• Directions for this task:
Repeat each line of the material word for word.

═════ Data supplied

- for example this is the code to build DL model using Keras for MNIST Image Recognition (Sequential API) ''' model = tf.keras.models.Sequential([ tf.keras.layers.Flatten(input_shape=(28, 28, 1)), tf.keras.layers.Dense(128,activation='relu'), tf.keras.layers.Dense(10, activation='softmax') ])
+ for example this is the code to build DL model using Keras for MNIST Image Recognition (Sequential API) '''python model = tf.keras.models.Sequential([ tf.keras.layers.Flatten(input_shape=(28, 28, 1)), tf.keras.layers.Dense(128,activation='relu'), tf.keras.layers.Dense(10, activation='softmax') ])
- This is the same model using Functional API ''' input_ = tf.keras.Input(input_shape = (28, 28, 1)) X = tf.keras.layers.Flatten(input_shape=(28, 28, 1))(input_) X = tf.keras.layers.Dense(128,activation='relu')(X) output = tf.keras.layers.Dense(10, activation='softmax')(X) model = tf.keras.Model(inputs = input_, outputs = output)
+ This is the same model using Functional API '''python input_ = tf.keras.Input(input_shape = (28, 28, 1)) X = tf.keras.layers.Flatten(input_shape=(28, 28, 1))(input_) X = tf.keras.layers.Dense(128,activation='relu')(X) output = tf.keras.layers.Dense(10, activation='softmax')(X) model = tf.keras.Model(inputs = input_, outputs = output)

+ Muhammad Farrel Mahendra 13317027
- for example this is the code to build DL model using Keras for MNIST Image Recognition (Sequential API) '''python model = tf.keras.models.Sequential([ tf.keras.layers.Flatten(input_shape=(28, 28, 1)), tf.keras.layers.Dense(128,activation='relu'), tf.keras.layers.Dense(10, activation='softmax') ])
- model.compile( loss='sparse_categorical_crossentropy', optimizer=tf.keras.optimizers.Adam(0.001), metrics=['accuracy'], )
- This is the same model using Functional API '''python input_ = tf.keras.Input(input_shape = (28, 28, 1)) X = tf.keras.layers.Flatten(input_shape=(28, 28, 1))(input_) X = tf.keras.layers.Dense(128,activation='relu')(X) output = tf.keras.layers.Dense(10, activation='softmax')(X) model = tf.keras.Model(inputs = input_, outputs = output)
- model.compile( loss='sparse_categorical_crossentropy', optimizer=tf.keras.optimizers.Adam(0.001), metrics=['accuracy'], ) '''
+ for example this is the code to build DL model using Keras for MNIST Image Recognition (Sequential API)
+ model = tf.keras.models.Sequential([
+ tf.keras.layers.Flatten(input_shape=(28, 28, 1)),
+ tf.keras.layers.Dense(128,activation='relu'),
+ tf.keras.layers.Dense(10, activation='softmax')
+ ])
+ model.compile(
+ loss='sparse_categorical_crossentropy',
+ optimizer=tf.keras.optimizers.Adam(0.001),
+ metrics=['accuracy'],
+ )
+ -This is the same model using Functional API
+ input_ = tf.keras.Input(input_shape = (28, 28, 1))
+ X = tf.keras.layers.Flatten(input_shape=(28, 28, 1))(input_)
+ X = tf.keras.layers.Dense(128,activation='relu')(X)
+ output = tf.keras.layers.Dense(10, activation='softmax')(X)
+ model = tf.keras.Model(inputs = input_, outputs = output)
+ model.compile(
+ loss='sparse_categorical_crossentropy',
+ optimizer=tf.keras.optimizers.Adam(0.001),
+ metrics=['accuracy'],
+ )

══════════

• Written response:
- for example this is the code to build DL model using Keras for MNIST Image Recognition (Sequential API) ''' model = tf.keras.models.Sequential([ tf.keras.layers.Flatten(input_shape=(28, 28, 1)), tf.keras.layers.Dense(128,activation='relu'), tf.keras.layers.Dense(10, activation='softmax') ])
+ for example this is the code to build DL model using Keras for MNIST Image Recognition (Sequential API) '''python model = tf.keras.models.Sequential([ tf.keras.layers.Flatten(input_shape=(28, 28, 1)), tf.keras.layers.Dense(128,activation='relu'), tf.keras.layers.Dense(10, activation='softmax') ])
- This is the same model using Functional API ''' input_ = tf.keras.Input(input_shape = (28, 28, 1)) X = tf.keras.layers.Flatten(input_shape=(28, 28, 1))(input_) X = tf.keras.layers.Dense(128,activation='relu')(X) output = tf.keras.layers.Dense(10, activation='softmax')(X) model = tf.keras.Model(inputs = input_, outputs = output)
+ This is the same model using Functional API '''python input_ = tf.keras.Input(input_shape = (28, 28, 1)) X = tf.keras.layers.Flatten(input_shape=(28, 28, 1))(input_) X = tf.keras.layers.Dense(128,activation='relu')(X) output = tf.keras.layers.Dense(10, activation='softmax')(X) model = tf.keras.Model(inputs = input_, outputs = output)

+ Muhammad Farrel Mahendra 13317027
- for example this is the code to build DL model using Keras for MNIST Image Recognition (Sequential API) '''python model = tf.keras.models.Sequential([ tf.keras.layers.Flatten(input_shape=(28, 28, 1)), tf.keras.layers.Dense(128,activation='relu'), tf.keras.layers.Dense(10, activation='softmax') ])
- model.compile( loss='sparse_categorical_crossentropy', optimizer=tf.keras.optimizers.Adam(0.001), metrics=['accuracy'], )
- This is the same model using Functional API '''python input_ = tf.keras.Input(input_shape = (28, 28, 1)) X = tf.keras.layers.Flatten(input_shape=(28, 28, 1))(input_) X = tf.keras.layers.Dense(128,activation='relu')(X) output = tf.keras.layers.Dense(10, activation='softmax')(X) model = tf.keras.Model(inputs = input_, outputs = output)
- model.compile( loss='sparse_categorical_crossentropy', optimizer=tf.keras.optimizers.Adam(0.001), metrics=['accuracy'], ) '''
+ for example this is the code to build DL model using Keras for MNIST Image Recognition (Sequential API)
+ model = tf.keras.models.Sequential([
+ tf.keras.layers.Flatten(input_shape=(28, 28, 1)),
+ tf.keras.layers.Dense(128,activation='relu'),
+ tf.keras.layers.Dense(10, activation='softmax')
+ ])
+ model.compile(
+ loss='sparse_categorical_crossentropy',
+ optimizer=tf.keras.optimizers.Adam(0.001),
+ metrics=['accuracy'],
+ )
+ -This is the same model using Functional API
+ input_ = tf.keras.Input(input_shape = (28, 28, 1))
+ X = tf.keras.layers.Flatten(input_shape=(28, 28, 1))(input_)
+ X = tf.keras.layers.Dense(128,activation='relu')(X)
+ output = tf.keras.layers.Dense(10, activation='softmax')(X)
+ model = tf.keras.Model(inputs = input_, outputs = output)
+ model.compile(
+ loss='sparse_categorical_crossentropy',
+ optimizer=tf.keras.optimizers.Adam(0.001),
+ metrics=['accuracy'],
+ )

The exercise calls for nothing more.